WhatsApp serait victime d’une faille permettant à des pirates d’injecter des logiciels espions sur les smartphones.

Le code malveillant a été développé par la société israélienne NSO Group. Il a été transmis en appelant des utilisateurs WhatsApp sur iOS et Android, qu’ils répondent à l’appel ou non. Dans de nombreux cas, l’appel disparaît également des registres. Il est donc possible que les utilisateurs concernés ne l’aient même pas vu.

WhatsApp

Les détails de cette vulnérabilité restent encore flous, mais le rapport suggère que la vulnérabilité est restée active pendant plusieurs semaines. Voici la réponse de WhatsApp :

« Cette attaque présente toutes les caractéristiques distinctives d’une société israélienne privée connue pour sa collaboration avec les gouvernements à la fourniture de logiciels espions qui, semble-t-il, prennent en charge les fonctions des systèmes d’exploitation des téléphones mobiles. Nous avons demandé à un certain nombre d’organisations de défense des droits de l’homme de partager des informations et de travailler avec elles pour informer les utilisateurs. »

Selon le rapport, WhatsApp n’a pas encore été en mesure d’estimer le nombre de smartphones ciblés. Mais la société de Zuckerberg semble avoir déjà révélé le problème au ministère de la Justice des États-Unis. Elle a également commencé à mettre en œuvre une solution corrective sur ses serveurs. Les ingénieurs ont travaillé dur pour proposer un correctif et résoudre le problème le plus rapidement possible.

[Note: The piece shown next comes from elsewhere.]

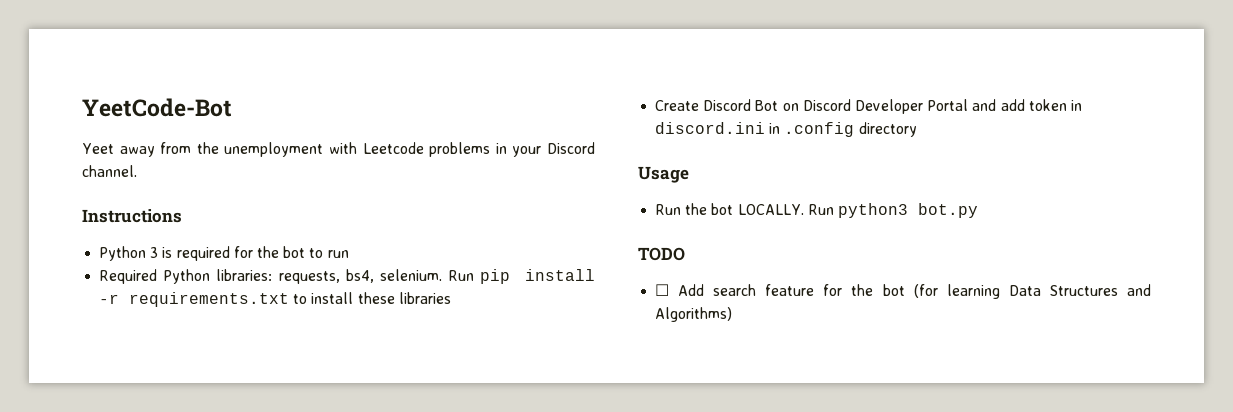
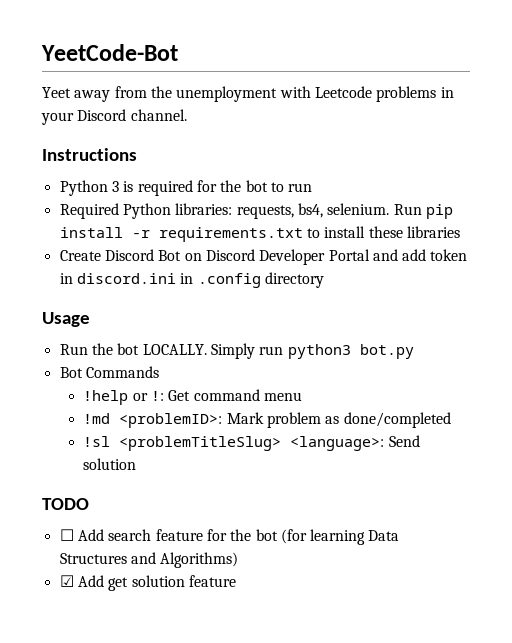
[807,204,834,215] Run -> [210,343,284,359] Simply run
(978, 210) none -> [59,366,159,378] [83,389,303,405] [83,412,451,428] [83,435,420,451] [83,458,137,470] // Bot Commands // !help or !: Get command menu // !md <problemID>: Mark problem as done/completed // !sl <problemTitleSlug> <language>: Send solution
(733, 314) none -> [59,575,236,591] // ☑ Add get solution feature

Le groupe NSO développe des outils tels que Pegasus et les distribue aux gouvernements du monde entier. Ils permettent de lutter contre le terrorisme et la criminalité. Dans une déclaration au Financial Times, un porte-parole de la société a déclaré qu’il « utiliserait ou ne pourrait pas utiliser sa technologie à sa guise pour frapper une personne ou une organisation ».